Physically, Aquamarine was said to restore the waters of the body and heal the throat and thymus. The wealthier classes viewed Aquamarine as a purifier and an antidote to poison, transforming it into harmless water just by having a piece on the body. During the Georgian era, the victory of the battlefield morphed into victory in the courtroom, as Aquamarine was said to help win legal disputes, and cool tempers, and shift opposing points of view into alignment.
Throughout the centuries, we can see the properties of Aquamarine carry through. Aquamarine is the crystal most aligned with the element of Water, which has long symbolized the fluid realm of emotions. It is the birthstone of March, and Pisces, those sensitive fish that could either be a reflection of one or an intertwining of two, but either way unafraid to immerse themselves.
With its watery depths, Aquamarine awakens our intuition and opens us up to our innate spiritual abilities. It connects the heart with the throat, healing voice loss, laryngitis, strep throat, as well as thyroid, and thymus issues by purifying blockages and supporting us to speak what's in our heart without self-judgment. It is said to protect us against modern-day poisons and pollutants, clarify the muddy waters of confusion, and bring in needed closure on its tides.

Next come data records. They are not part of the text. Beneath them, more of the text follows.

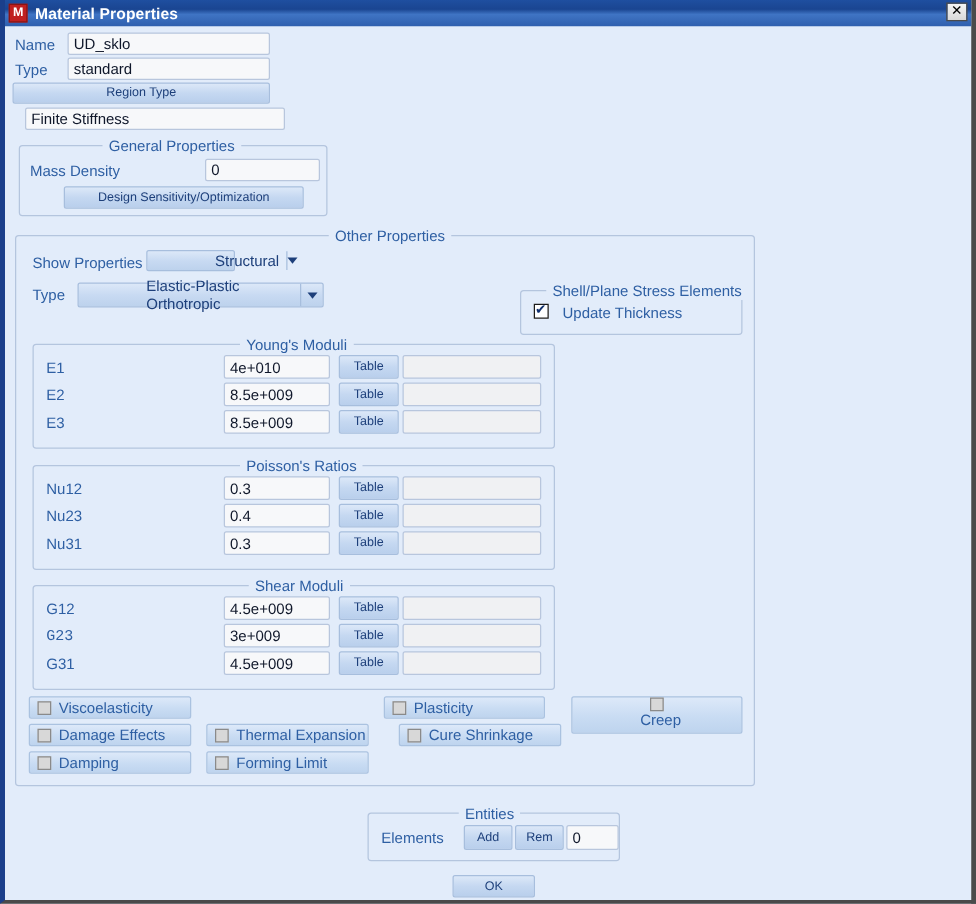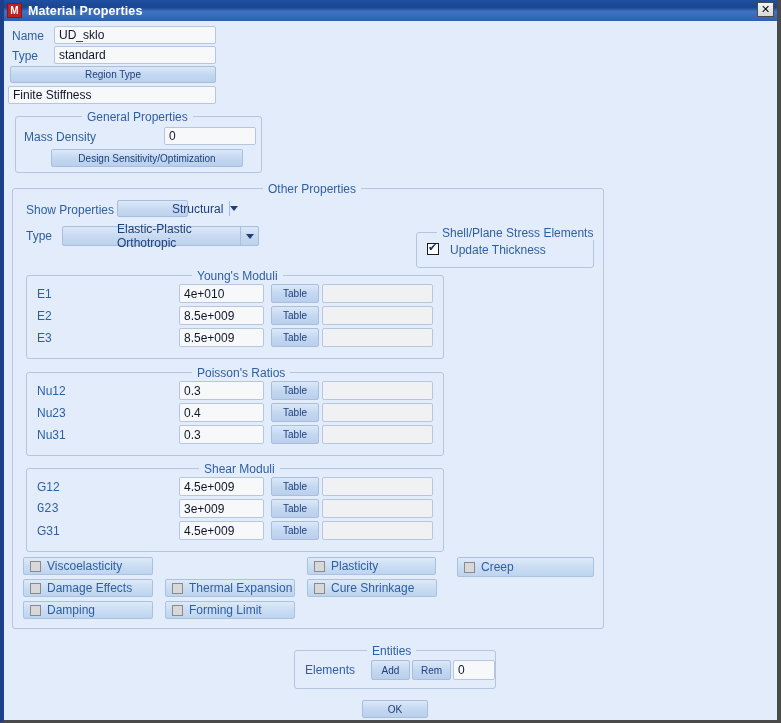--- a/index.html
+++ b/index.html
@@ -185,21 +185,21 @@
     <div class="title-close">✕</div>
   </div>
 
   <div class="abs lbl" style="left:8px; top:29px;">Name</div>
   <div class="abs txt" style="left:50px; top:26px; width:162px; height:18px;">UD_sklo</div>
 
   <div class="abs lbl" style="left:8px; top:49px;">Type</div>
   <div class="abs txt" style="left:50px; top:46px; width:162px; height:18px;">standard</div>
 
   <div class="abs btn" style="left:6px; top:66px; width:206px; height:17px;">Region Type</div>
-  <div class="abs txt" style="left:4px; top:86px; width:208px; height:18px;">Finite Stiffness</div>
+  <div class="abs txt" style="left:16px; top:86px; width:208px; height:18px;">Finite Stiffness</div>
 
   <div class="group" style="left:11px; top:116px; width:247px; height:57px;">
     <div class="legend" style="left:66px;">General Properties</div>
     <div class="abs lbl" style="left:8px; top:13px;">Mass Density</div>
     <div class="abs txt" style="left:148px; top:10px; width:92px; height:18px;">0</div>
     <div class="abs btn" style="left:35px; top:32px; width:192px; height:18px;">Design Sensitivity/Optimization</div>
   </div>
 
   <div class="group" style="left:8px; top:188px; width:592px; height:441px;">
     <div class="legend" style="left:250px;">Other Properties</div>
@@ -283,34 +283,34 @@
     </div>
 
     <div class="abs chkbtn" style="left:10px; top:368px; width:130px; height:18px;">
       <span class="cbox"></span>
       <span>Viscoelasticity</span>
     </div>
     <div class="abs chkbtn" style="left:294px; top:368px; width:129px; height:18px;">
       <span class="cbox"></span>
       <span>Plasticity</span>
     </div>
-    <div class="abs chkbtn" style="left:444px; top:368px; width:137px; height:20px;">
+    <div class="abs chkbtn" style="left:444px; top:368px; width:137px; height:30px;flex-direction:column;">
       <span class="cbox"></span>
       <span>Creep</span>
     </div>
 
     <div class="abs chkbtn" style="left:10px; top:390px; width:130px; height:18px;">
       <span class="cbox"></span>
       <span>Damage Effects</span>
     </div>
     <div class="abs chkbtn" style="left:152px; top:390px; width:130px; height:18px;">
       <span class="cbox"></span>
       <span>Thermal Expansion</span>
     </div>
-    <div class="abs chkbtn" style="left:294px; top:390px; width:130px; height:18px;">
+    <div class="abs chkbtn" style="left:306px; top:390px; width:130px; height:18px;">
       <span class="cbox"></span>
       <span>Cure Shrinkage</span>
     </div>
 
     <div class="abs chkbtn" style="left:10px; top:412px; width:130px; height:18px;">
       <span class="cbox"></span>
       <span>Damping</span>
     </div>
     <div class="abs chkbtn" style="left:152px; top:412px; width:130px; height:18px;">
       <span class="cbox"></span>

Aquamarine asks us to calm our minds, listen to our hearts, and put aside our temper, our anger, and our judgment of self and others to realign with our own truth and those who might have wronged us in the past. It is a crystal of compromise and co-existence. We are all mirrors to each other, reflecting our hurt and pain, but also our joy. Without those who hurt us, we would not have the opportunity to expand, learn, and grow. It is the voyage that teaches discovery. Aquamarine helps wash away old patterns and triggers caused by trauma and helps reconnect us with our emotional body. When we are able to finally see ourselves in others, there is no one with whom we cannot reconcile.
Aquamarine is a crystal of courage that asks us to brave the stormy seas of our hearts. It gently yet firmly brings our emotional patterns to the surface to be witnessed and released, so we may move with the current. It reminds us that sensitivity and feelings are not weak, but are actually a source of strength. It takes being fearless to plunge the depths of our emotions, but once we do, we cannot fail.